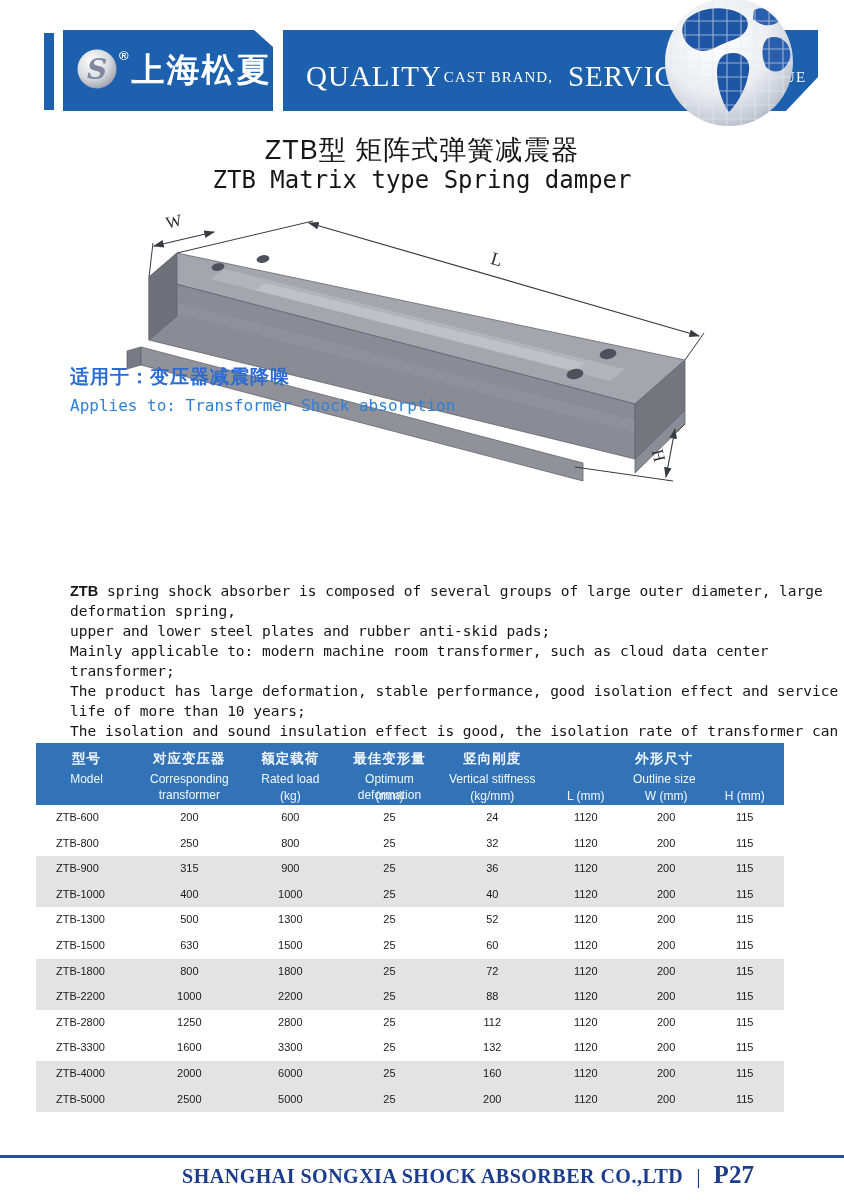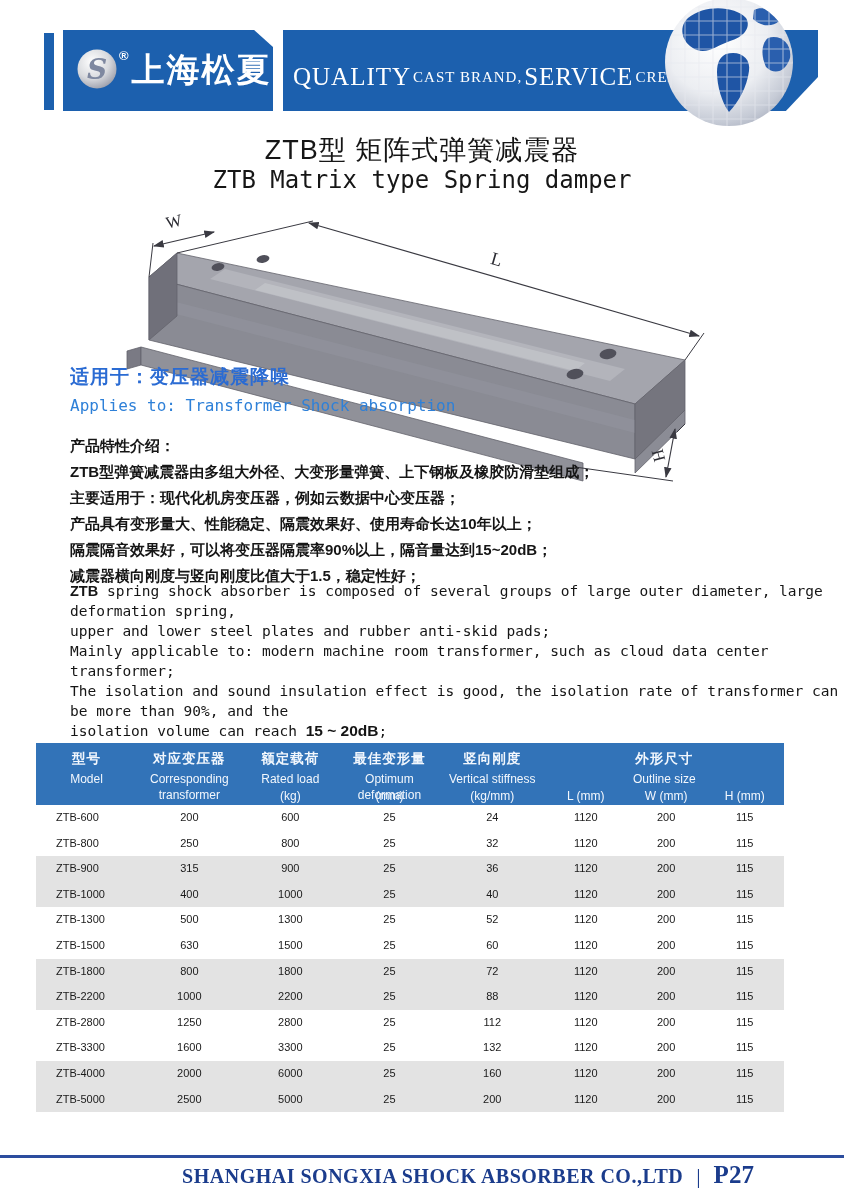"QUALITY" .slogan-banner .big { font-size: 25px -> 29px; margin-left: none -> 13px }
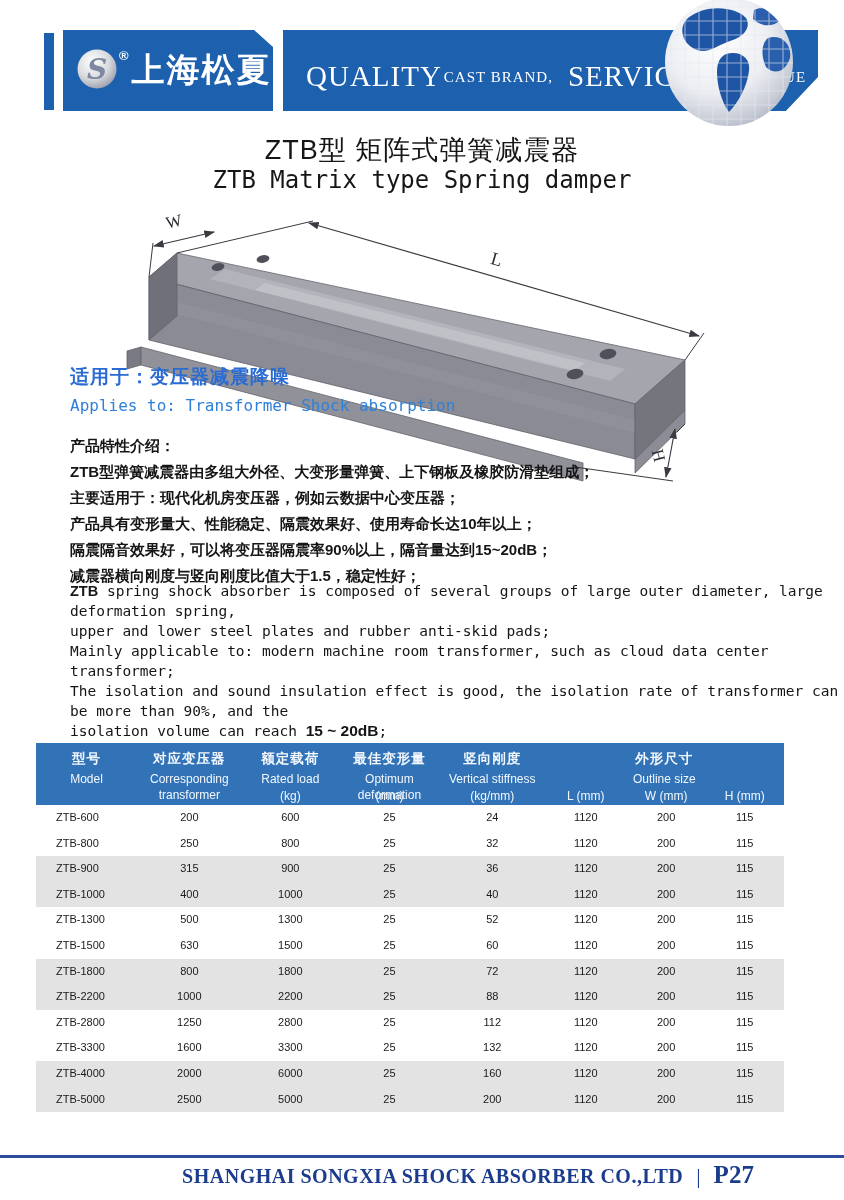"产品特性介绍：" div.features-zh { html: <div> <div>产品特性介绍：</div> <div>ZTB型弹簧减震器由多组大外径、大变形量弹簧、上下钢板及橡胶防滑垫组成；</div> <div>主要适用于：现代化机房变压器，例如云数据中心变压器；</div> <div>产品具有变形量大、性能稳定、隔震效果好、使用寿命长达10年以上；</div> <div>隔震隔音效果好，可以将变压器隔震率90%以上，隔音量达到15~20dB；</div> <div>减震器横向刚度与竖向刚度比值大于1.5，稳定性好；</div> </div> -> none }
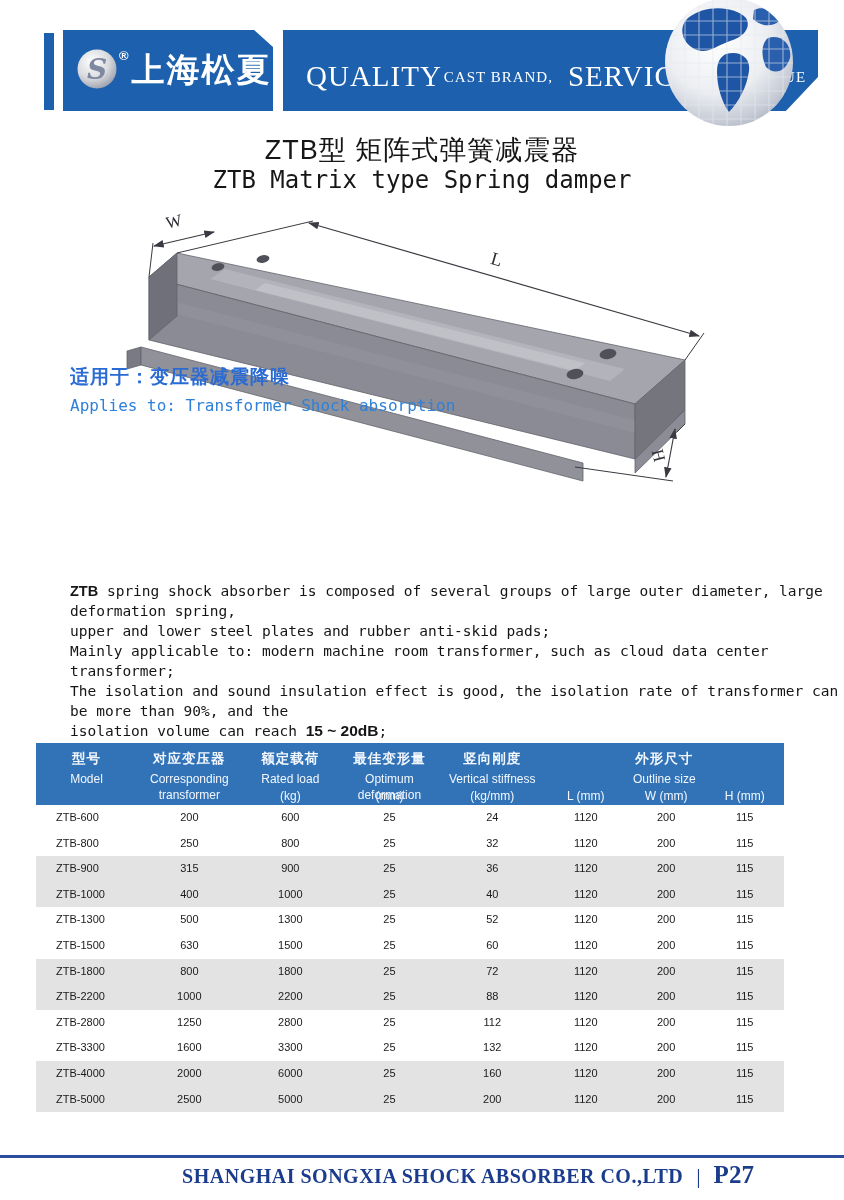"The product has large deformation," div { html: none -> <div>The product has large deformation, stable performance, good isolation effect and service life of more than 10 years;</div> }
- - - - - - -
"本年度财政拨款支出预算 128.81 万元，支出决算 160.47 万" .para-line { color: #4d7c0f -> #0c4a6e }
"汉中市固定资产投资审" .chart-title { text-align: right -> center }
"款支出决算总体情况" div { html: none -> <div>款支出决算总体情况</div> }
- - - - - - -
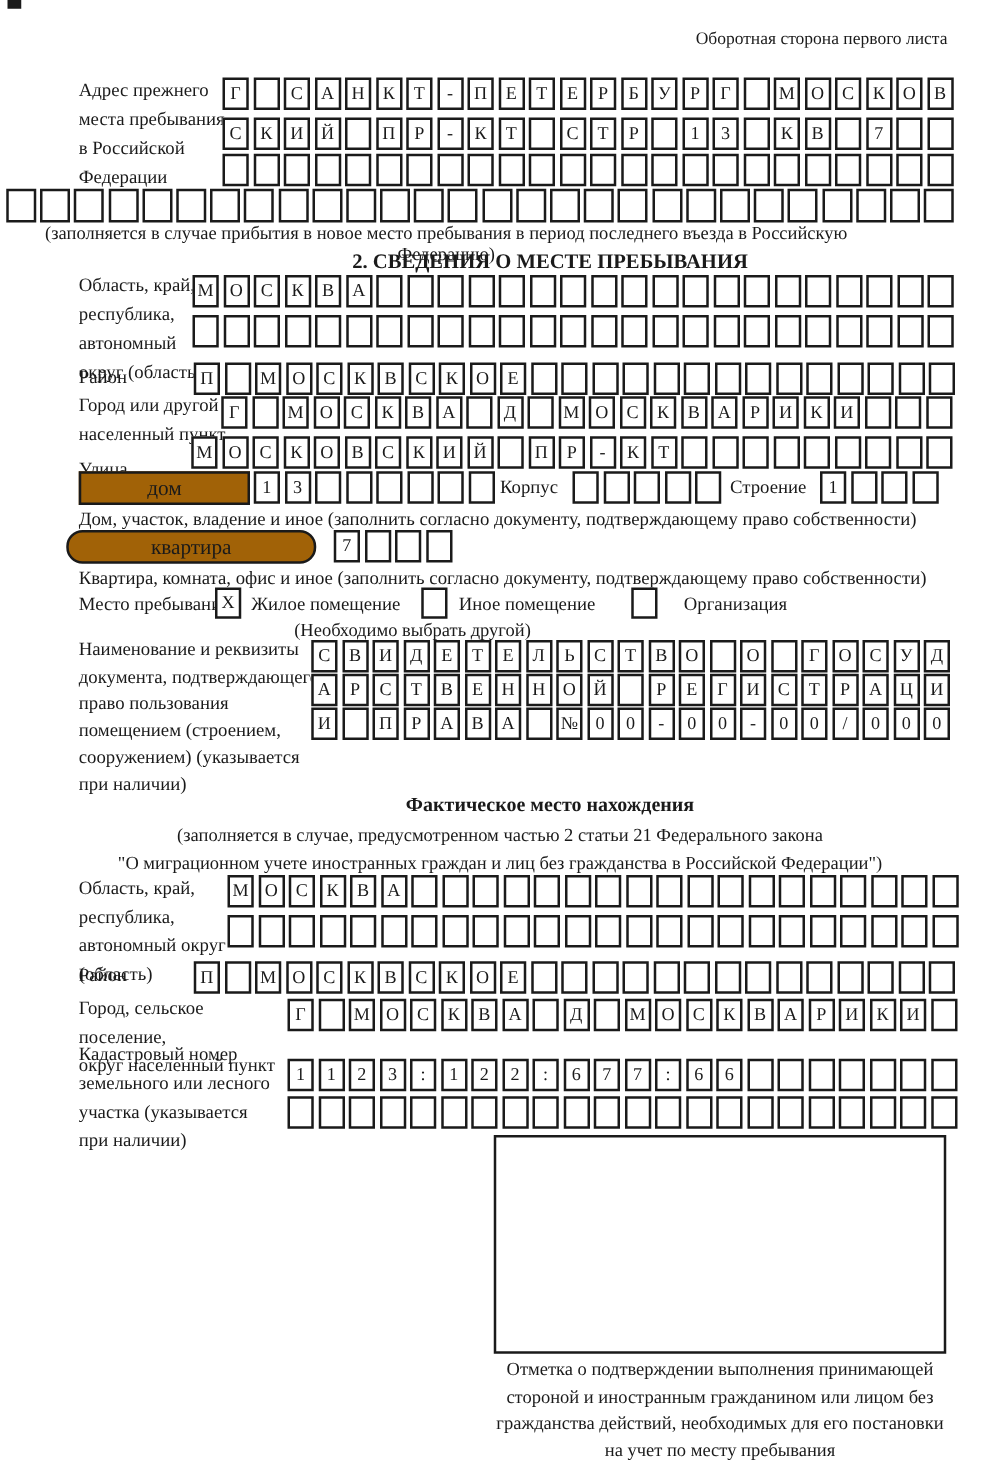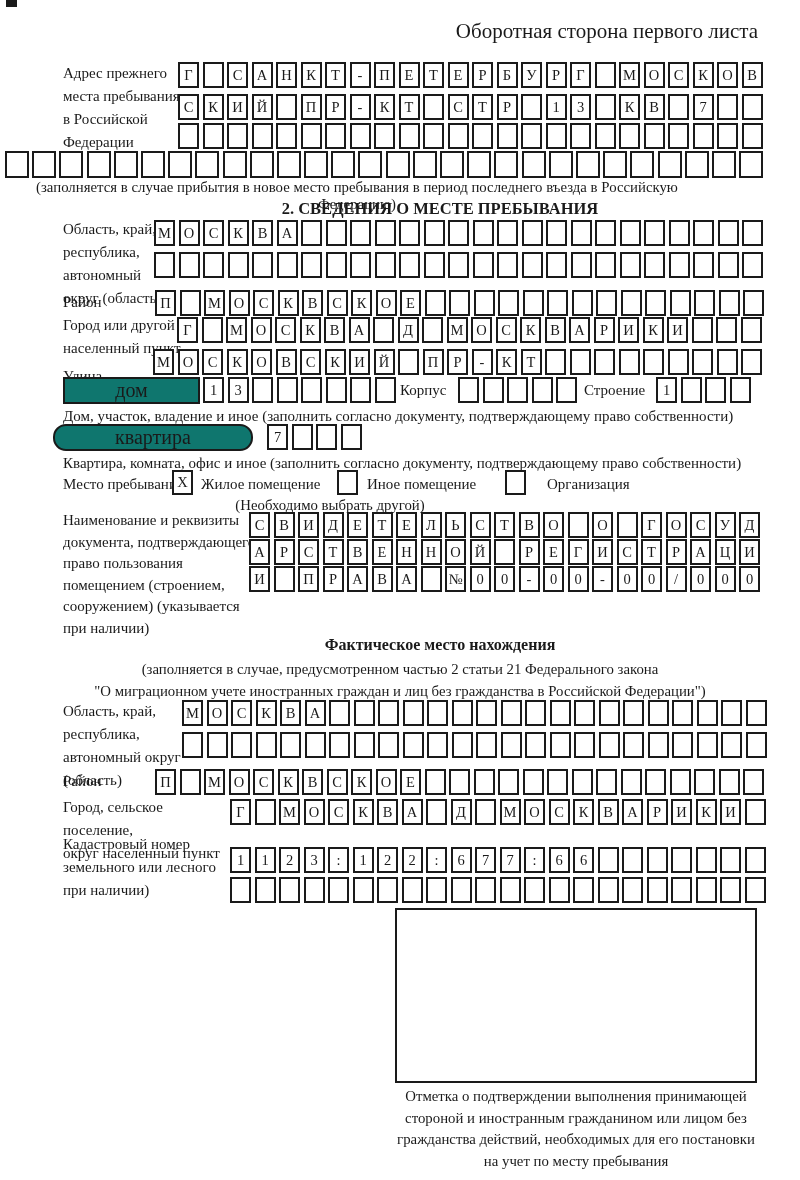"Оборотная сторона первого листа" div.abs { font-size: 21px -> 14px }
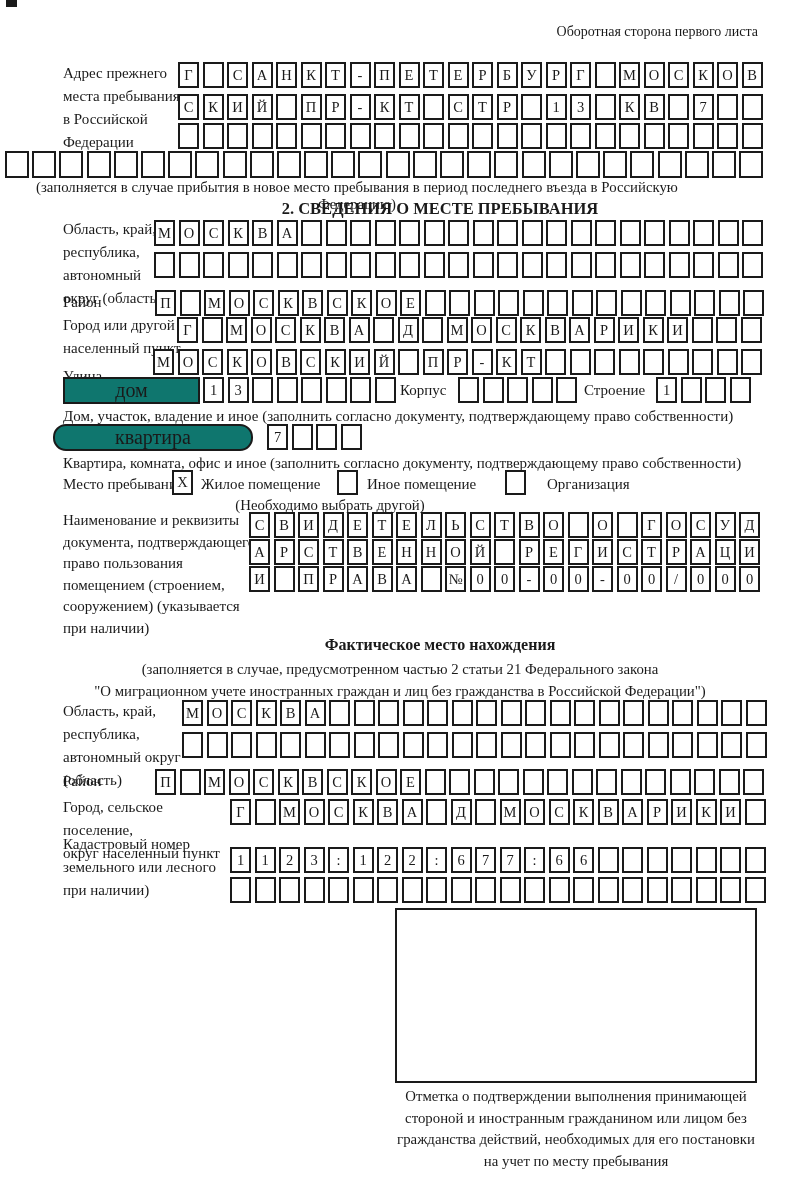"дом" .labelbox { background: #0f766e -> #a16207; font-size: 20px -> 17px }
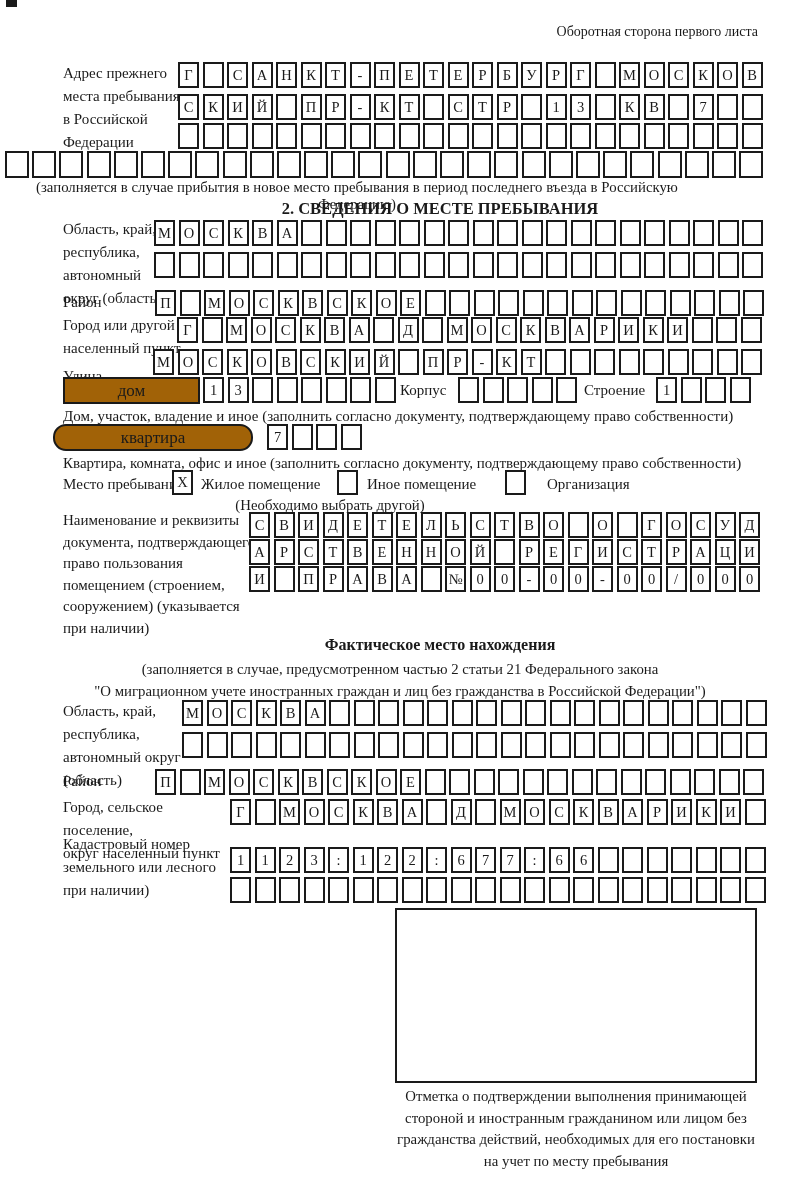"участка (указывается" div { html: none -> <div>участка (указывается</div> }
- - - - - - -
> **TASK TO CARRY OUT**
All lines in the listing above between the line with "text-align: right ->" and the line with "none -> <div>款支出决算总体情况</div>", inclusive, should be set down exactly, and no line outside that range.

> **RESPONSE TO THIS TASK**
"汉中市固定资产投资审" .chart-title { text-align: right -> center }
"款支出决算总体情况" div { html: none -> <div>款支出决算总体情况</div> }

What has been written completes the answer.